I finally became the kind of child my mother always wanted me to be. The irony is that she is no longer there to see it.
Now my approach to life is more bird by bird.“ I’ve become the kind of person who expects there’s always a bag of metaphorical specimens somewhere, and I can take care of it. I finally became the kind of child my mother always wanted me to be. The irony is that she is no longer there to see it. Now, as a mum myself, I understand this irony is a common theme of parenting – you rarely reap the rewards of the seeds you try to sow.
After college, I moved back in with my mom millennial-style to save money for the aforementioned house I planned to buy and the graduate school I wanted to attend. In the morning, I drank my coffee perched on the edge of her tub, chatting with her while she got dressed for work. Even after moving, I still came by most mornings for our ritual. But one morning in November, exactly a month after my 25th birthday, I never got where I belonged. She was sitting on her bed with her legs crossed and her face crushed. Tears were streaming down her cheeks. She had had an early morning ultrasound to check for gallstones. They didn’t find them. Instead, they found a large lump in his liver.

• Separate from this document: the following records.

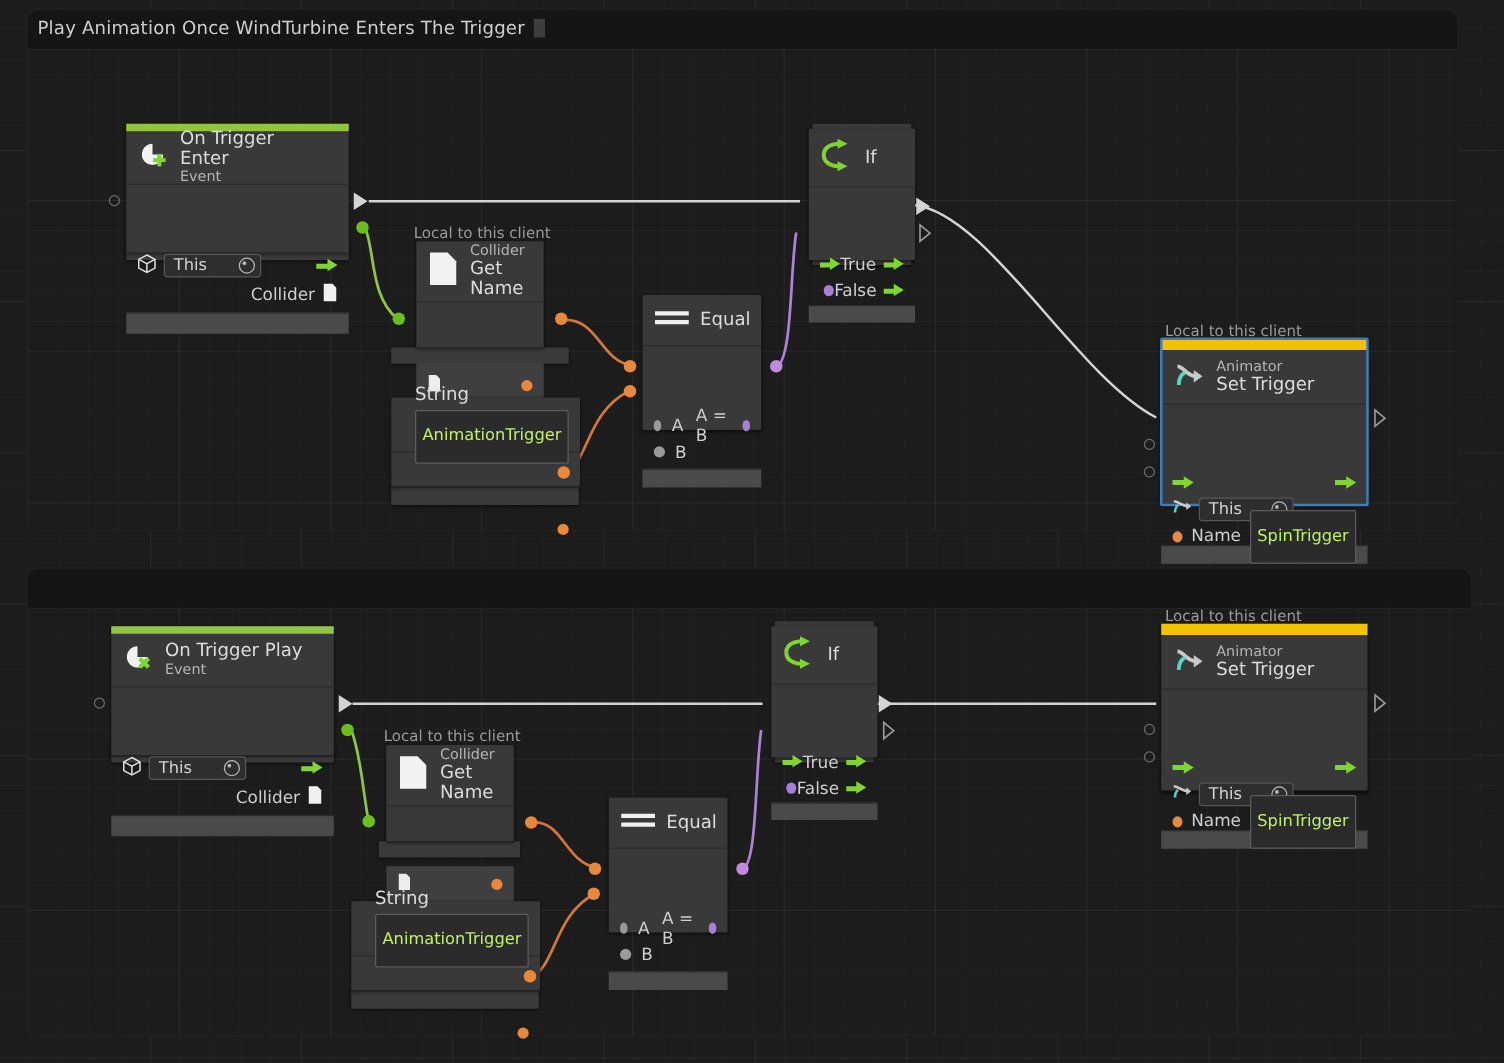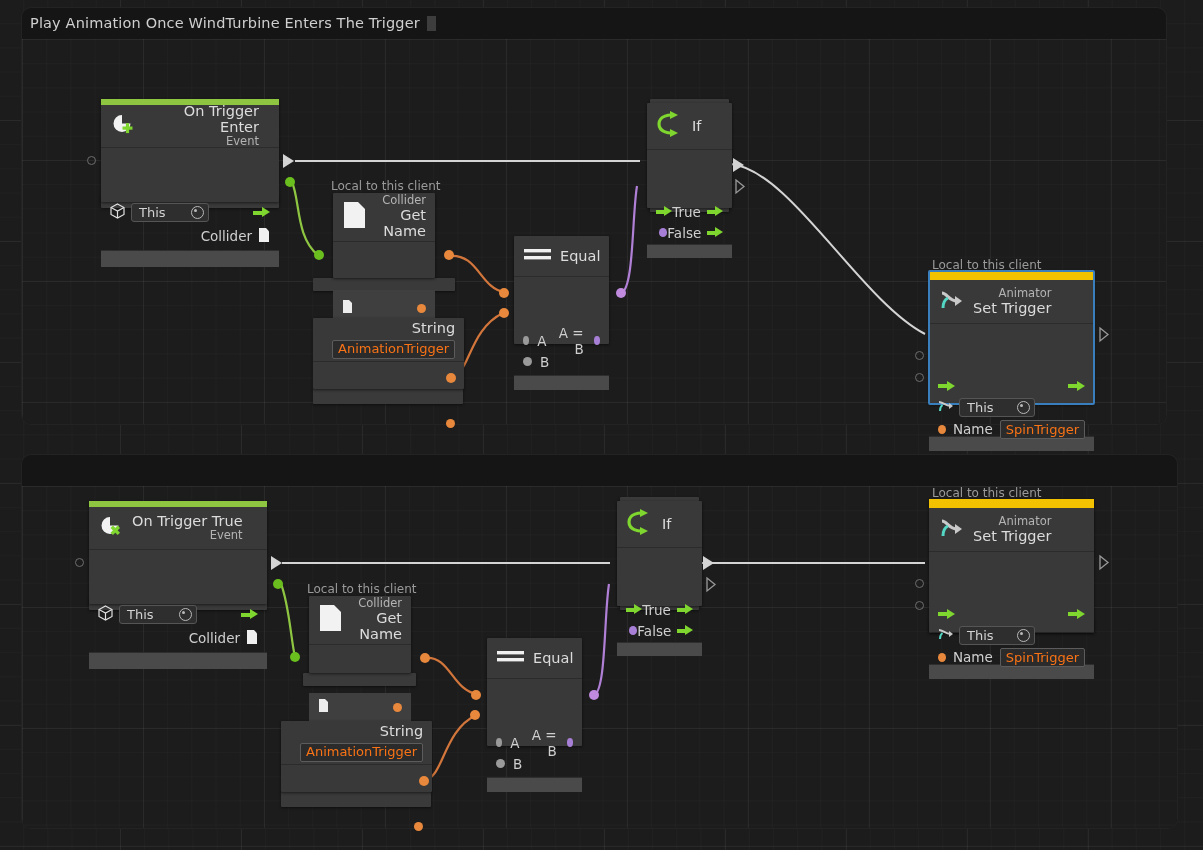--- a/index.html
+++ b/index.html
@@ -13,21 +13,20 @@
   #canvas{
     position:absolute;inset:0;
     background-color:#1c1c1c;
     background-image:
       linear-gradient(to right, rgba(255,255,255,.018) 1px, transparent 1px),
       linear-gradient(to bottom, rgba(255,255,255,.018) 1px, transparent 1px),
       linear-gradient(to right, rgba(255,255,255,.045) 1px, transparent 1px),
       linear-gradient(to bottom, rgba(255,255,255,.045) 1px, transparent 1px);
     background-size:24.2px 24.2px,24.2px 24.2px,121px 121px,121px 121px;
     background-position:-1px -1px,-1px -1px,-1px -1px,-1px -1px;
-    text-align:right;
   }
   
   .graph-group{
     position:absolute;
     background:#151515;
     border-radius:9px;
     box-shadow:0 0 0 1px #232323;
   }
   .graph-inner{
     position:absolute;left:0;right:0;bottom:0;top:31px;
@@ -92,21 +91,21 @@
   .field .radio{
     width:11px;height:11px;border-radius:50%;border:1.6px solid #b9b9b9;
     position:relative;margin-left:6px;
   }
   .field .radio::after{
     content:"";position:absolute;left:2.2px;top:2.2px;width:3.2px;height:3.2px;
     border-radius:50%;background:#b9b9b9;
   }
   .valuebox{
     background:#2b2b2b;border:1px solid #5c5c5c;border-radius:2px;
-    padding:1px 5px;font-size:13px;color:#f97316;
+    padding:13px 5px;font-size:13px;color:#bef264;
   }
   .dot{width:9px;height:9px;border-radius:50%;display:inline-block;}
   .dot.grey{background:#9a9a9a;}
   .dot.orange{background:#e8883c;}
   .dot.purple{background:#a87fd6;}
   .port-dot{position:absolute;width:10px;height:10px;border-radius:50%;}
   .ring{
     position:absolute;width:9px;height:9px;border-radius:50%;
     border:1.4px solid #6d6d6d;box-sizing:border-box;
   }
@@ -391,21 +390,21 @@
       <span>
         <svg width="24" height="24" viewBox="0 0 24 24">
           <path d="M11 3 A8.5 8.5 0 1 0 19.5 11.5 L11 11.5 Z" fill="#f2f2f2"></path>
           <g transform="translate(16.3,16.3) rotate(45)">
             <rect x="-5" y="-1.7" width="10" height="3.4" fill="#7fd62f"></rect>
             <rect x="-1.7" y="-5" width="3.4" height="10" fill="#7fd62f"></rect>
           </g>
         </svg>
       </span>
       <span class="node-head-txt">
-        <span class="node-title">On Trigger True</span>
+        <span class="node-title">On Trigger Play</span>
         <span class="node-sub">Event</span>
       </span>
     </div>
     <div class="node-body" style="height:54px;padding:0;">
       <div class="row" style="height:28px;padding-top:5px;">
         <span style="margin-right:6px;">
           <svg width="15" height="16" viewBox="0 0 15 16">
               <path d="M7.5 1 L14 4.5 L14 11.5 L7.5 15 L1 11.5 L1 4.5 Z" fill="none" stroke="#e0e0e0" stroke-width="1.2"></path>
               <path d="M1 4.5 L7.5 8 L14 4.5 M7.5 8 L7.5 15" fill="none" stroke="#e0e0e0" stroke-width="1.2"></path>
             </svg>

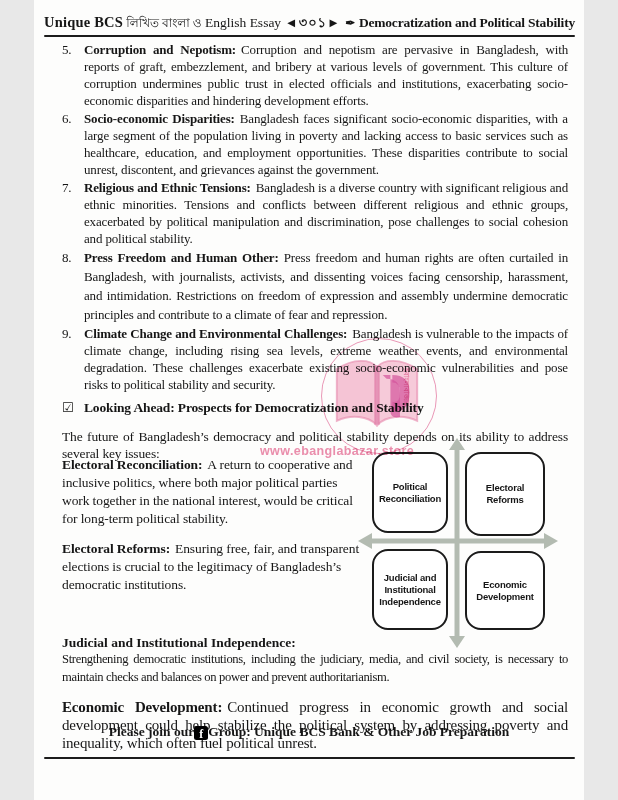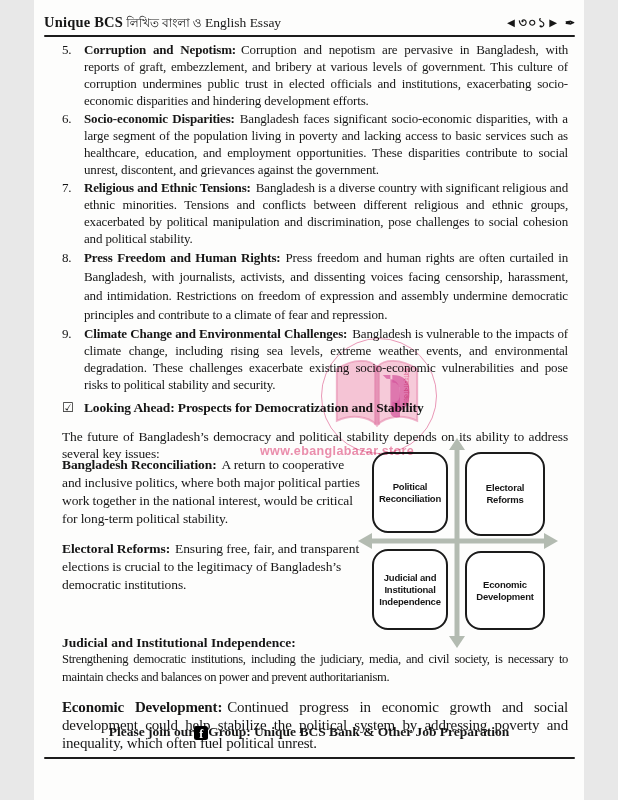--- a/index.html
+++ b/index.html
@@ -70,20 +70,21 @@
   <div class="header">
     <div class="h-left">
       <b>Unique BCS</b>
       <span class="bn">লিখিত বাংলা ও</span>
       <span>English Essay</span>
     </div>
     <div class="h-mid">
       <span>◄৩০১►</span>
       <span class="pen">✒</span>
     </div>
+    <div class="h-right">Democratization and Political Stability</div>
   </div>
   <div class="rule header-rule"></div>
 
   <div class="content-top">
 
     <div class="item">
       <span class="num">5.</span>
       <div class="itext">
         <b>Corruption and Nepotism:</b><span>Corruption and nepotism are pervasive in Bangladesh, with reports of graft, embezzlement, and bribery at various levels of government. This culture of corruption undermines public trust in elected officials and institutions, exacerbating socio-economic disparities and hindering development efforts.</span>
       </div>
@@ -99,42 +100,42 @@
     <div class="item">
       <span class="num">7.</span>
       <div class="itext">
         <b>Religious and Ethnic Tensions:</b><span>Bangladesh is a diverse country with significant religious and ethnic minorities. Tensions and conflicts between different religious and ethnic groups, exacerbated by political manipulation and discrimination, pose challenges to social cohesion and political stability.</span>
       </div>
     </div>
 
     <div class="item loose">
       <span class="num">8.</span>
       <div class="itext">
-        <b>Press Freedom and Human Rights:</b><span>Press freedom and human rights are often curtailed in Bangladesh, with journalists, activists, and dissenting voices facing censorship, harassment, and intimidation. Restrictions on freedom of expression and assembly undermine democratic principles and contribute to a climate of fear and repression.</span>
+        <b>Press Freedom and Human Other:</b><span>Press freedom and human rights are often curtailed in Bangladesh, with journalists, activists, and dissenting voices facing censorship, harassment, and intimidation. Restrictions on freedom of expression and assembly undermine democratic principles and contribute to a climate of fear and repression.</span>
       </div>
     </div>
 
     <div class="item">
       <span class="num">9.</span>
       <div class="itext">
         <b>Climate Change and Environmental Challenges:</b><span>Bangladesh is vulnerable to the impacts of climate change, including rising sea levels, extreme weather events, and environmental degradation. These challenges exacerbate existing socio-economic vulnerabilities and pose risks to political stability and security.</span>
       </div>
     </div>
 
     <div class="item looking">
       <span class="num check">☑</span>
       <div class="itext">Looking Ahead: Prospects for Democratization and Stability</div>
     </div>
 
     <p class="intro">The future of Bangladesh’s democracy and political stability depends on its ability to address several key issues:</p>
   </div>
 
   <div class="leftcol">
     <p>
-      <b>Bangladesh Reconciliation:</b><span>A return to cooperative and inclusive politics, where both major political parties work together in the national interest, would be critical for long-term political stability.</span>
+      <b>Electoral Reconciliation:</b><span>A return to cooperative and inclusive politics, where both major political parties work together in the national interest, would be critical for long-term political stability.</span>
     </p>
     <p>
       <b>Electoral Reforms:</b><span>Ensuring free, fair, and transparent elections is crucial to the legitimacy of Bangladesh’s democratic institutions.</span>
     </p>
   </div>
 
   <svg class="diagram-arrows" width="212" height="214" viewBox="0 0 212 214">
     <line x1="107" y1="12" x2="107" y2="202" stroke="#b3bbb1" stroke-width="5"></line>
     <polygon points="99,14 115,14 107,2" fill="#b3bbb1"></polygon>
     <polygon points="99,200 115,200 107,212" fill="#b3bbb1"></polygon>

A week later, my mother was diagnosed with stage IV cholangiocarcinoma, a cancer of the bile ducts. The five-year survival rate was only 2%. When my brother told me he had googled the question I couldn’t bear to ask, my first thought was that my mom wouldn’t be here when I turned 30. Suddenly the thought of making plans became heartbreaking. To support my mother for her remaining time, I had to learn to stop living by a checklist. I had to be there for the hours we spent sitting next to each other in waiting rooms, baking chocolate chip cookies from her oncologist’s office, and venturing out of the house to get us nails done when his blood count was high enough.
She passed away in December 2018, two years after her diagnosis and four months after the birth of my daughter. Between grieving my mother and the logistical challenges of being a new mother, I found myself living in survival mode, responding to my unexpected meltdowns at inconvenient places like Target, and cleaning up terribly timed poop explosions. Somehow the time passed even though I had made no plans on how I would spend it.
By the time I gave birth to my son on March 27, 2020, as COVID lockdowns spread across the world, I was already an expert at taking things day by day, which, in hindsight, probably made isolation with a newborn, 19 months and a husband trying to work from home manageable. We cradled our son and fed our daughter and ran load after load of dishes until a year passed and no one still held my son but me and my husband. And despite the ungodly amount of endurance it took, my family found a way to be happy. While everyone lamented their canceled plans, I focused on the daily moments we could control – the mornings looking for worms in the garden, the afternoons sipping coffee on the couch, the nights making pizza and watching my daughter watch her first movies. COVID has become the ultimate test of what it means to be flexible.
So of course, I didn’t panic in the hospital. My missing appendix was just spilled milk that day, and my mother’s cancer and a global pandemic had taught me to take life as it comes – missing organ by organ.